→ **Content revision data**:
⁂
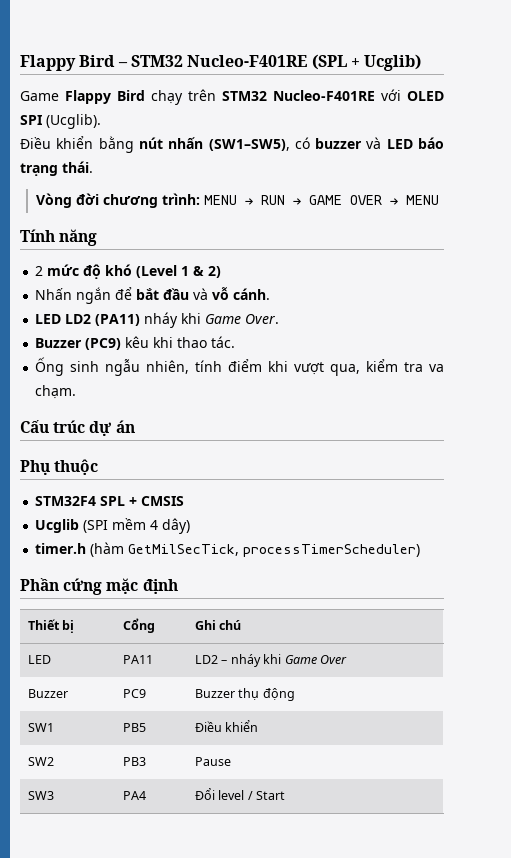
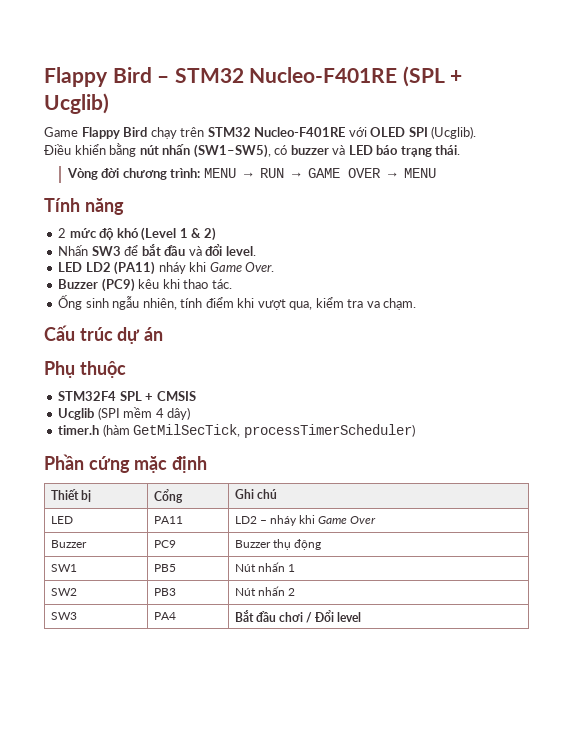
- Nhấn ngắn để bắt đầu và vỗ cánh.
+ Nhấn SW3 để bắt đầu và đổi level.
- SW1 | PB5 | Điều khiển
+ SW1 | PB5 | Nút nhấn 1
- SW2 | PB3 | Pause
+ SW2 | PB3 | Nút nhấn 2
- SW3 | PA4 | Đổi level / Start
+ SW3 | PA4 | Bắt đầu chơi / Đổi level

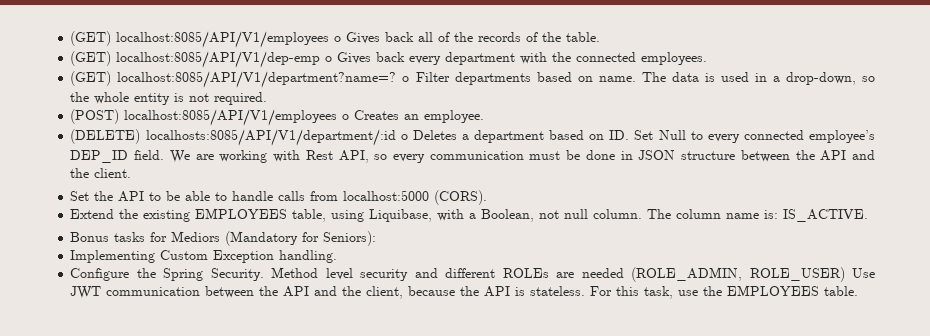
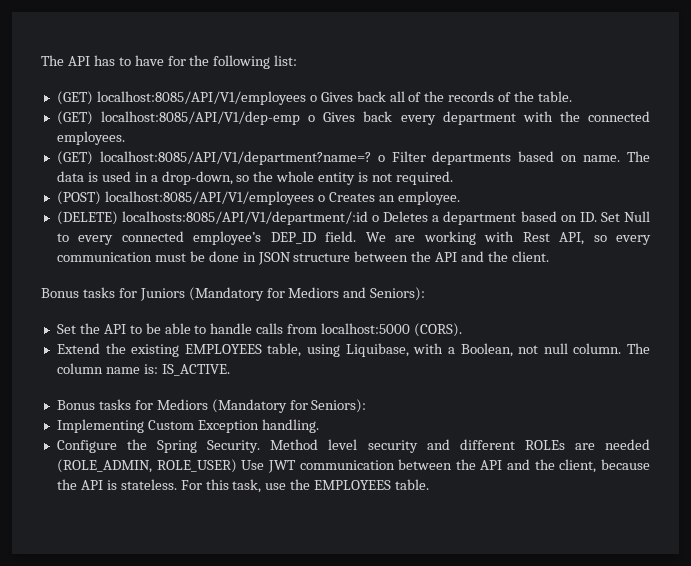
+ The API has to have for the following list:
+ Bonus tasks for Juniors (Mandatory for Mediors and Seniors):

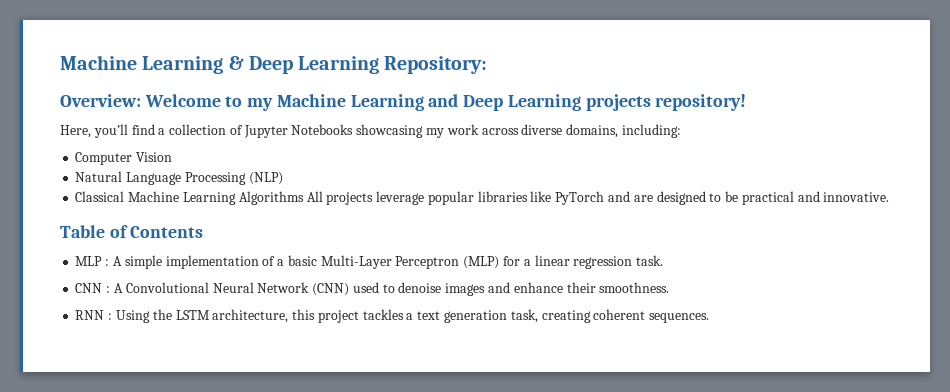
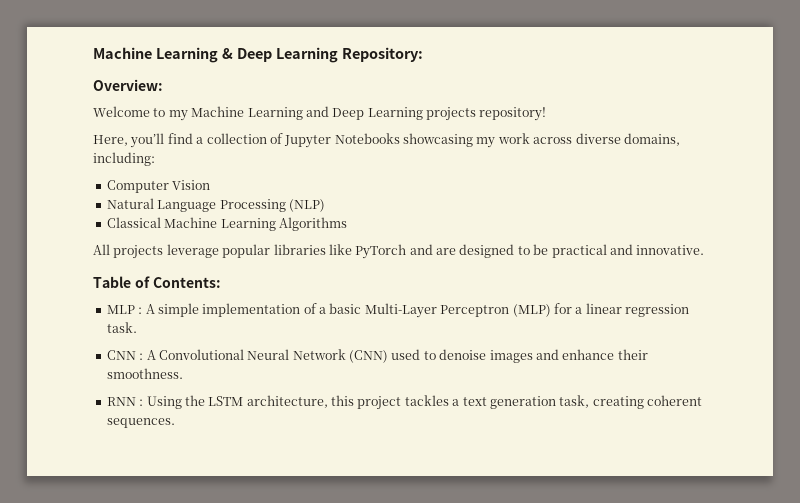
- Overview: Welcome to my Machine Learning and Deep Learning projects repository!
+ Overview:
+ Welcome to my Machine Learning and Deep Learning projects repository!
- Classical Machine Learning Algorithms All projects leverage popular libraries like PyTorch and are designed to be practical and innovative.
+ Classical Machine Learning Algorithms
+ All projects leverage popular libraries like PyTorch and are designed to be practical and innovative.
- Table of Contents
+ Table of Contents:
⁂
→ **WORK REQUIRED**: Work out how many lines of the entries hold the word "innovative", and write only that figure.

→ **WRITTEN REPLY**: 2